10 junho 2020

Pescado à linha (cenas da vida fluvial)

Convidado por um velho amigo, preparava-me para comer uma peixada preparada com todos os matadores: de modo tradicional, à linha, e com um tempero de fazer lamber os beiços, receita ancestral de família, com raízes que remontam aos próprios fenícios ou aos gregos, não me lembro bem, mas com selo de garantia e rótulo de autenticidade... Era um camarada muito vivido, com histórias mais mirabolantes do que as que se contam com esse rótulo, dignas de constarem num catálogo de raridades e do arco-da-velha, matéria que me atrai, e de que dei conta, por diversas vezes, nas minhas crónicas e ou reportagens. Por incrível que possa parecer, atendendo à zona de onde era oriundo, esse meu amigo ganhou fama e proveito como caçador de crocodilos em cursos de rio e ribeiros, arte aprendida em workshops com uma lenda na matéria, o Crocodilo Dundee, ele próprio, que num gesto de rara magnanimidade o rebaptizou com o epíteto carinhoso de Crocodilo Dundee II, ramo Rios, Ribeiros e outros. Adelante, que a barriga tem os seus ditames e exigentes!

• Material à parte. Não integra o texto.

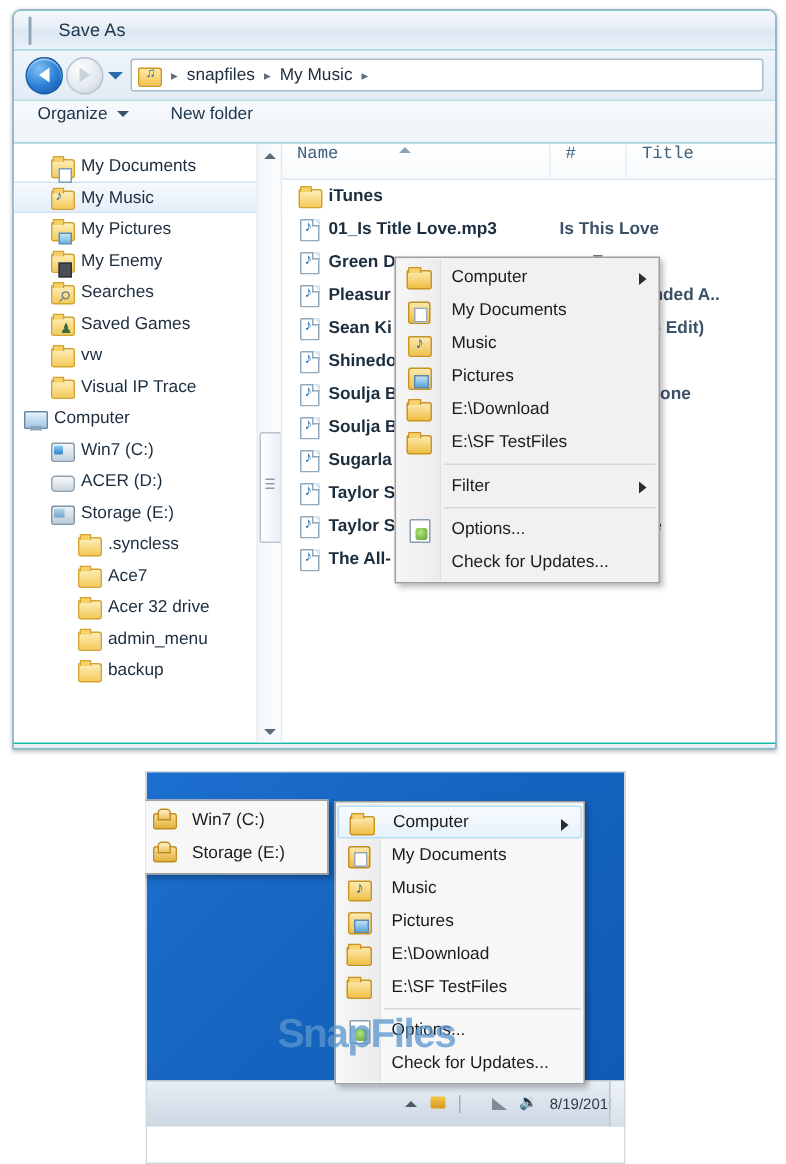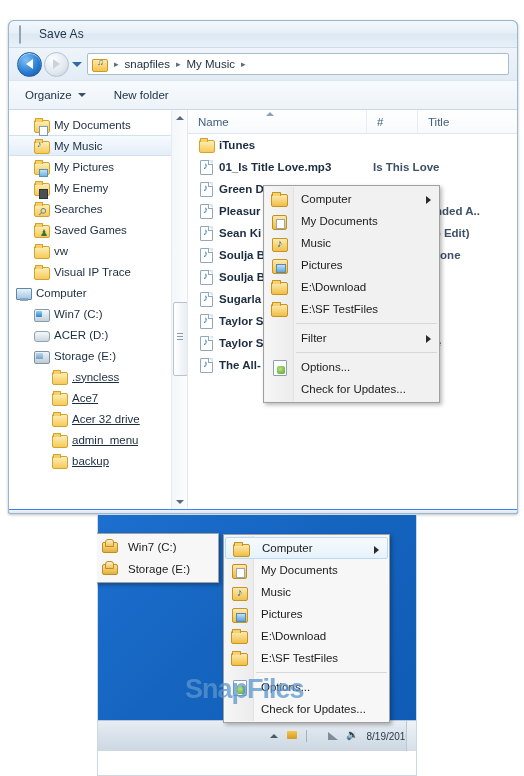--- a/index.html
+++ b/index.html
@@ -17,9 +17,9 @@
   
   #save-as-window {
     position: absolute;
-    left: 8px; top: 20px;
+    left: 8px; top: 6px;
     width: 508px; height: 492px;
-    background: #3b82f6;
+    background: #14b8a6;
     border: 1px solid #9bb7cd;
     border-radius: 6px 6px 2px 2px;
     box-shadow: 0 1px 3px rgba(0,0,0,0.25);

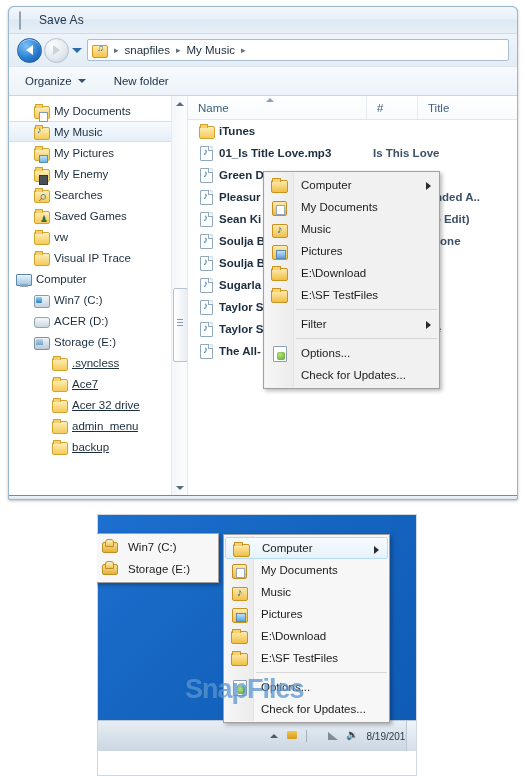--- a/index.html
+++ b/index.html
@@ -134,7 +134,7 @@
     background: linear-gradient(to bottom, #f7fafd 0%, #edf3f9 100%);
     border-top: 1px solid #dbe6f0;
     border-bottom: 1px solid #c9d8e6;
-    display: flex; align-items: center;
+    display: flex; align-items: flex-start;
     padding: 0 10px;
     box-sizing: border-box;
   }

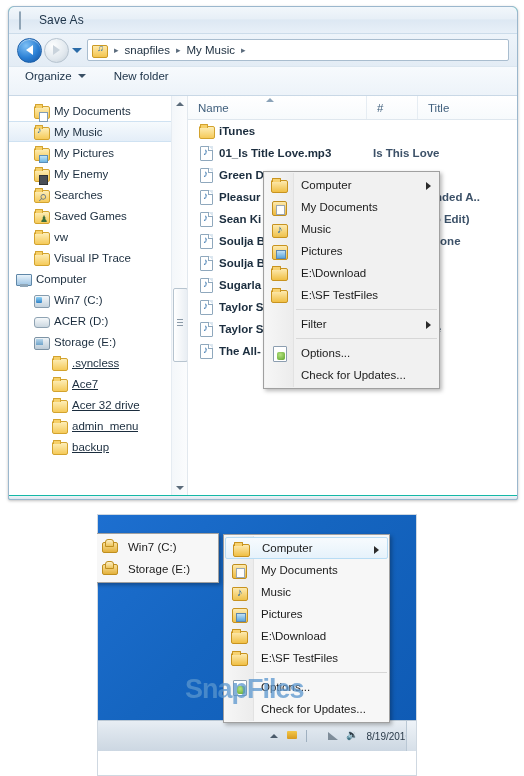--- a/index.html
+++ b/index.html
@@ -258,7 +258,7 @@
     border-bottom: 1px solid #dfe7ee;
     font-size: 11.5px; color: #41607d;
   }
-  .col-head .ch { padding-left: 10px; position: relative; height:23px; display:flex;align-items:center; }
+  .col-head .ch { padding-left: 10px; position: relative; height:23px; display:flex;align-items:flex-start;font-family:Liberation Mono, monospace; }
   .ch.name { width: 168px; }
   .ch.num  { width: 40px; border-left: 1px solid #e6edf3; }
   .ch.title{ flex:1; border-left: 1px solid #e6edf3; }

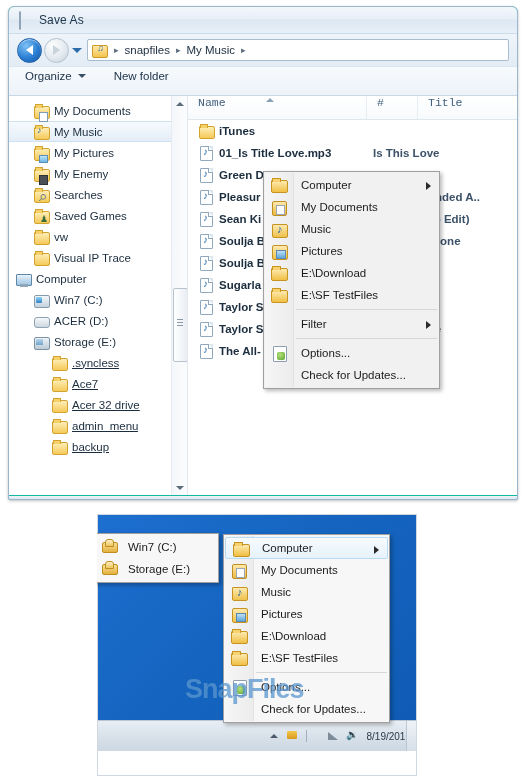--- a/index.html
+++ b/index.html
@@ -668,6 +668,15 @@
               <span class="ficon">
                 <span class="ic-mp3"></span>
               </span>
+              <span>Shinedo</span>
+            </div>
+            <div class="fl-title">Chance</div>
+          </div>
+          <div class="file-row">
+            <div class="fl-name">
+              <span class="ficon">
+                <span class="ic-mp3"></span>
+              </span>
               <span>Soulja B</span>
             </div>
             <div class="fl-title">Thru The Phone</div>

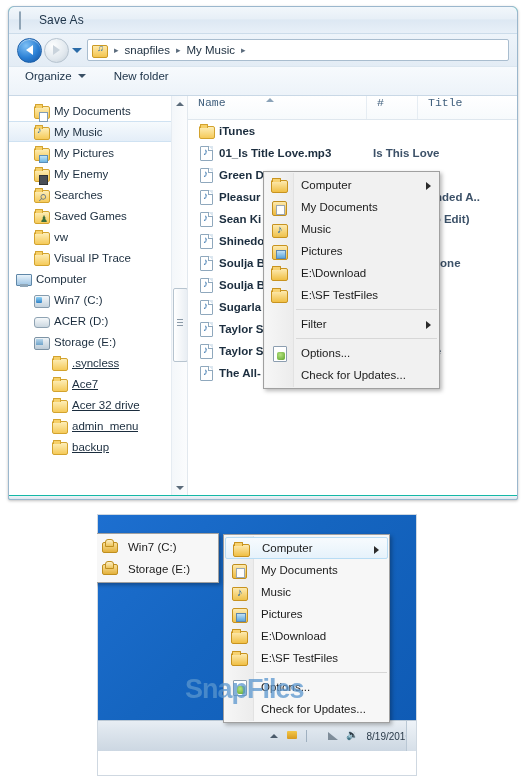--- a/index.html
+++ b/index.html
@@ -224,7 +224,7 @@
 
   .indent-0 { padding-left: 6px; }
   .indent-1 { padding-left: 24px; }
-  .indent-2 { padding-left: 42px; text-decoration: underline; }
+  .indent-2 { padding-left: 42px; }
 
   .vscroll {
     position:absolute; right:0; top:0; width:15px; height:100%;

À medida que me aproximava da cabana do Dundee II, meu amigo, os vestígios da sua actividade eram cada vez mais evidentes, espalhados pela vegetação ou expostos ao sol, suspeito que por uma qualquer opção espírita ou esconjuradora, suficientemente perturbantes ou intimidatórios para quem não conhecesse ou nunca tivesse ouvido falar desta personagem, mas uma espécie de santo e senha para os amigos e conhecedores da sua vida aventurosa, uma espécie de espaço sagrado, sim, mas profano. E os garrafões lá estavam para o certificar! Adelante! (era já o segundo, o que talvez prenunciasse coisa boa, veríamos…).

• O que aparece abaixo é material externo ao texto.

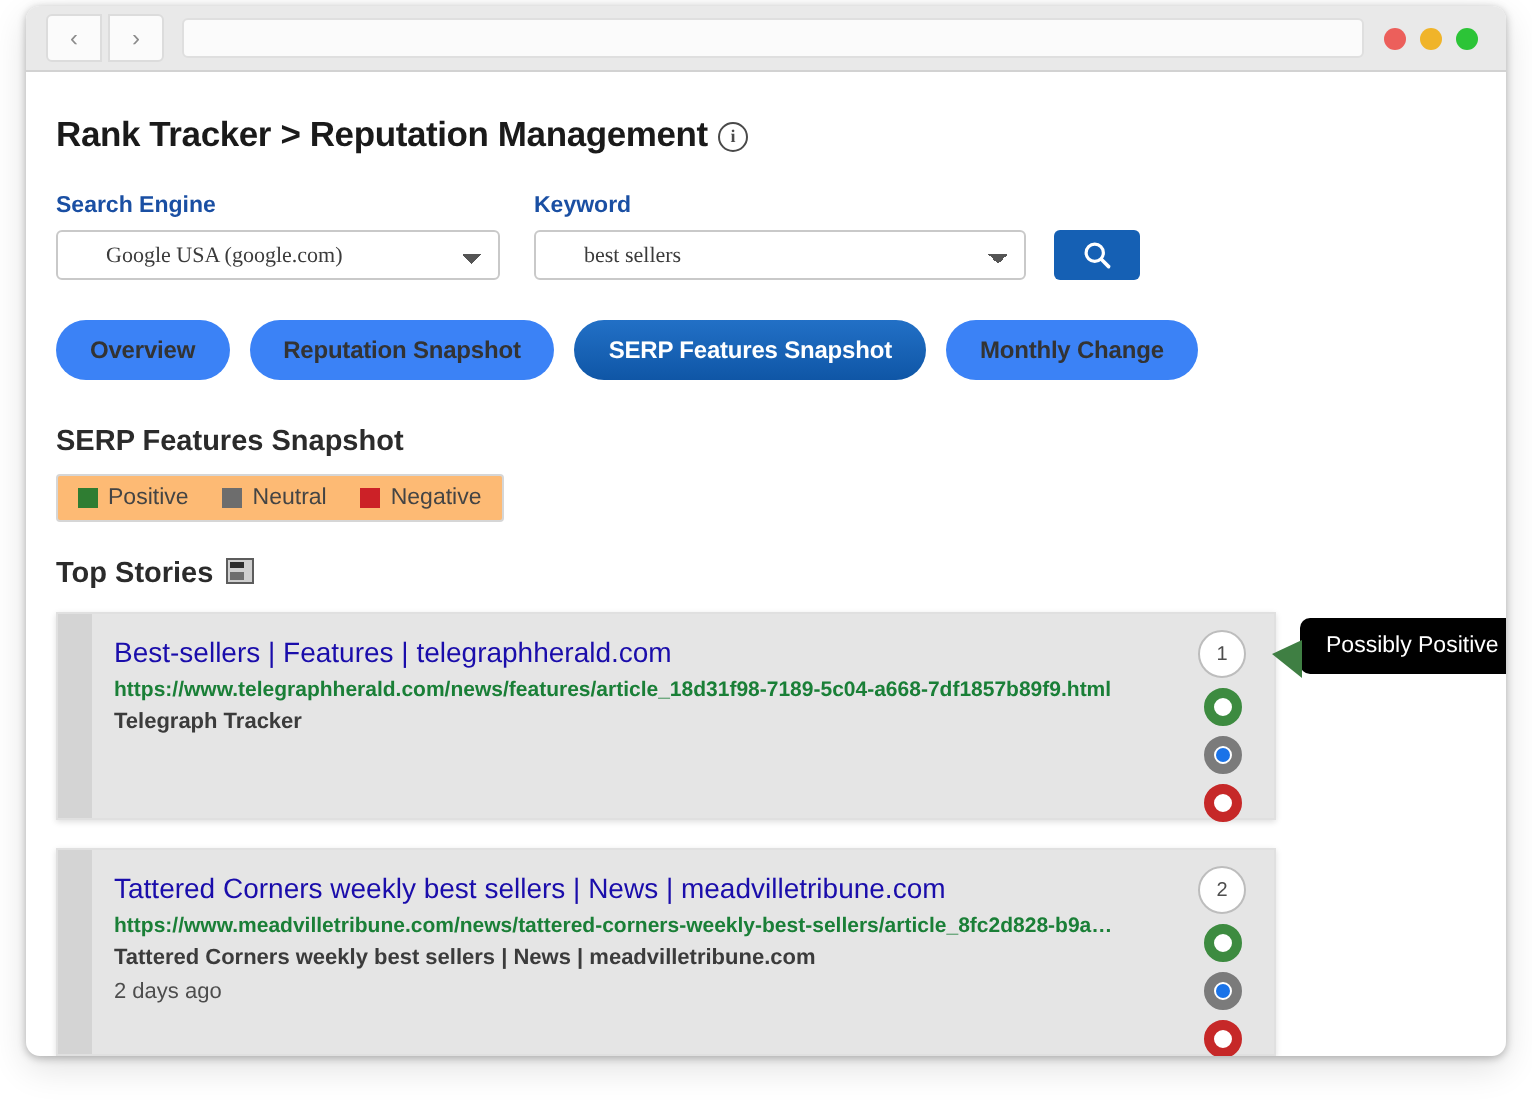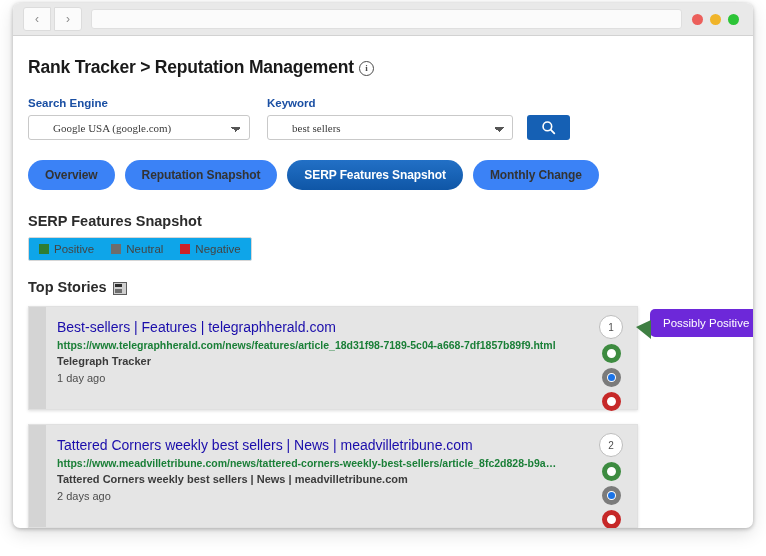--- a/index.html
+++ b/index.html
@@ -196,7 +196,7 @@
     border: 1px solid #d6d6d6;
     border-radius: 2px;
     padding: 5px 10px;
-    background: #0ea5e9;
+    background: #fdba74;
   }
   .legend-item {
     display: flex;

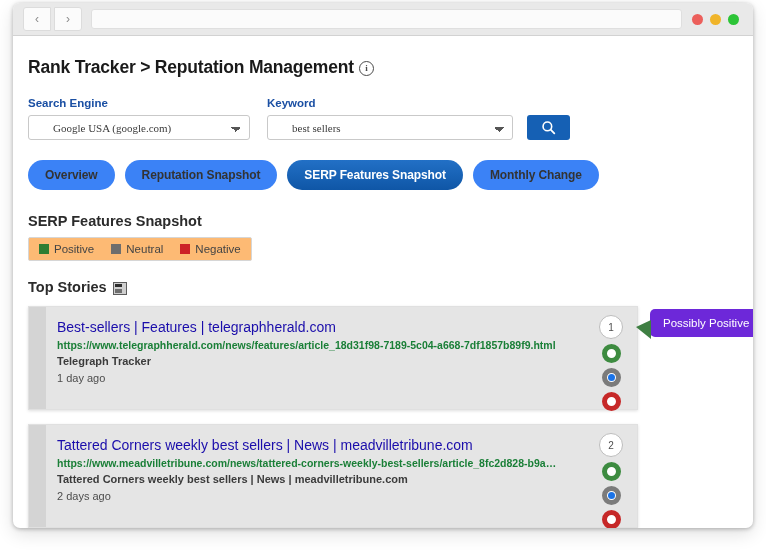--- a/index.html
+++ b/index.html
@@ -216,7 +216,7 @@
     font-weight: bold;
     color: #2b2b2b;
     display: flex;
-    align-items: flex-end;
+    align-items: flex-start;
     gap: 6px;
   }
   .news-icon {

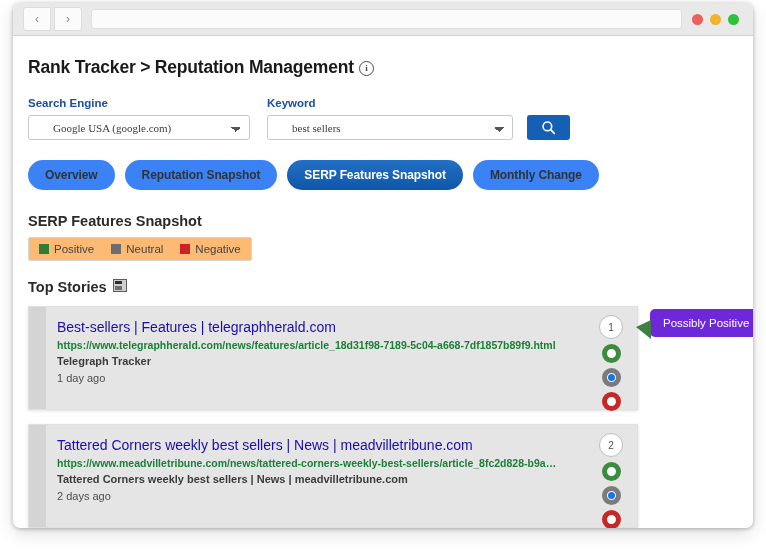--- a/index.html
+++ b/index.html
@@ -335,7 +335,7 @@
     position: absolute;
     left: 637px;
     top: 306px;
-    background: #6d28d9;
+    background: #000000;
     color: #ffffff;
     font-size: 11.5px;
     border-radius: 5px;

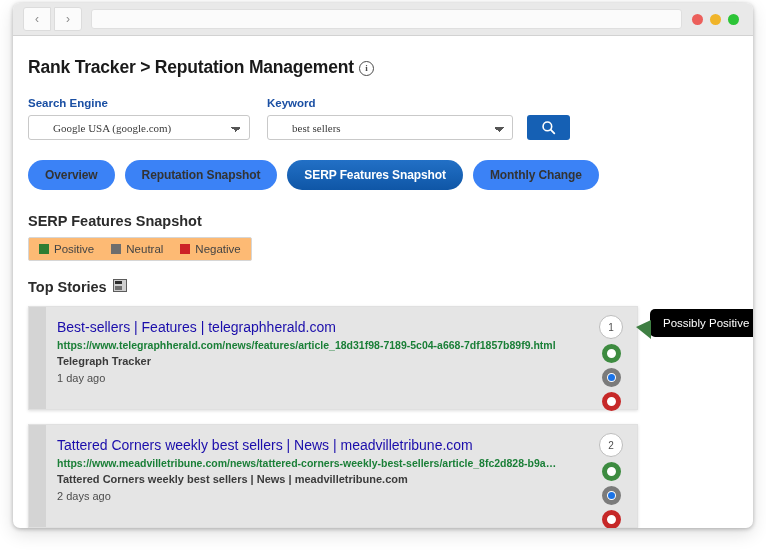--- a/index.html
+++ b/index.html
@@ -446,7 +446,6 @@
             <a class="story-title" href="#">Best-sellers | Features | telegraphherald.com</a>
             <div class="story-url">https://www.telegraphherald.com/news/features/article_18d31f98-7189-5c04-a668-7df1857b89f9.html</div>
             <div class="story-source">Telegraph Tracker</div>
-            <div class="story-date">1 day ago</div>
           </div>
           <div class="markers">
             <div class="rank-badge">1</div>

Chegara. Depois dos cumprimentos rituais, cada uma com a sua pele de crocodilo às costas, entrámos na cabana, onde a mesa já se encontrava posta. No expositor habitual, o colar de presas de crocodilo, confeccionado e oferecido pelo Crocodilo Dundee como prenda de casamento, mas que a esposa do meu amigo nunca tinha usado, por consideração e reverência para com quem a tinha oferecido, recebía-nos como uma espécie de mordomo e criava o clima apropriado para o desfiar de histórias, tantas ou muitas de que se lhes perdia a conta, mas saborosas, todas elas… Como esta, então muito em voga, mas que não chegou a ser muito divulgada, para evitar o alarme e o pânico nas pessoas. E não era para menos… Só me atrevi a revelá-la agora, passados estes anos, e nem toda, a pedido do meu amigo, pois houve coisas que se mantiveram em aberto e nunca, que se saiba, tenham sido fechadas...

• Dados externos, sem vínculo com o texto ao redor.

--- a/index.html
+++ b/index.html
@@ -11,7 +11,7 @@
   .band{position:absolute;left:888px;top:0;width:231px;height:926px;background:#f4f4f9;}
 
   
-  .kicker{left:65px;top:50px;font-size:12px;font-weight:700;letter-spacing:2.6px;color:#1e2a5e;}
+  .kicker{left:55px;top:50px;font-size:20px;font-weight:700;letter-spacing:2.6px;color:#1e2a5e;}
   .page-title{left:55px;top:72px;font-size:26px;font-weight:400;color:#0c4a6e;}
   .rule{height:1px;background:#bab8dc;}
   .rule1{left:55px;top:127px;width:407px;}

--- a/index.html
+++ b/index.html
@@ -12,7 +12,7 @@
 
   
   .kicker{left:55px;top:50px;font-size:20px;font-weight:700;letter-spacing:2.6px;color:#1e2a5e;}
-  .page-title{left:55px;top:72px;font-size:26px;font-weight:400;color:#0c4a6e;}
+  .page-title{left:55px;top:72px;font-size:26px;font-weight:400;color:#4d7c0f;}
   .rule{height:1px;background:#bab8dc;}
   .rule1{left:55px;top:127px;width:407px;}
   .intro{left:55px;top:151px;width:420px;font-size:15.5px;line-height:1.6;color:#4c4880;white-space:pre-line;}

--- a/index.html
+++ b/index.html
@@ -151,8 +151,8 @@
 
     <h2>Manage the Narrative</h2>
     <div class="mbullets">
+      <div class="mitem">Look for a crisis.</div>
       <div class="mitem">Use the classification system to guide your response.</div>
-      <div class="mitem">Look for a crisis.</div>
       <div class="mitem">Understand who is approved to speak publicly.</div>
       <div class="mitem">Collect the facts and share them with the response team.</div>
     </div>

A história era um pouco bizarra, reconheça-se, e pode resumir-se numa questão nada académica, que era esta: poderia um crocodilo ser confundido com uma lontra ou vice-versa? As opiniões divergiam, é claro, e havia-as para todos os gostos. Que sim, que não, que talvez… Mas a resposta estava à mão (de pescar, neste caso). E aí, entrou o meu amigo. Fixei o que então me disse:
_ Sabes. Tive de me impor, porque a rebaldaria era tanta, o desconhecimento era tão evidente, que já não aguentava mais!... E disse aos da Comissão, entretanto constituída para determinar se o bicho que tinha entrado no rio era um crocodilo, uma orca, uma lontra ou um hipopótamo, que se havia alguém que tinham de consultar era eu, o maior especialista das redondezas fluviais em crocodilos e afins, com provas dadas e vários colares de presas que oferecera às moças casadoiras e às mães para o comprovar, que nem se atrevessem a dar um pio que fosse ou teríamos o caldo entornado, neste caso, migas… E meteram o rabinho entre as pernas, despachados e ameaçados com uma cabeça de crocodilo cheia de dentes, a abrir e a fechar como as castanholas… E ala que se faz tarde, sem tempo para mais cumprimentos… E até hoje.
Ri-me e perguntei-lhe: Ainda há migas…?
_ Algumas, sim. Mas não são para ti, desculpa.
_ Estás à espera de alguém...?
_ Não, são para o crocodilo… A lontra come depois.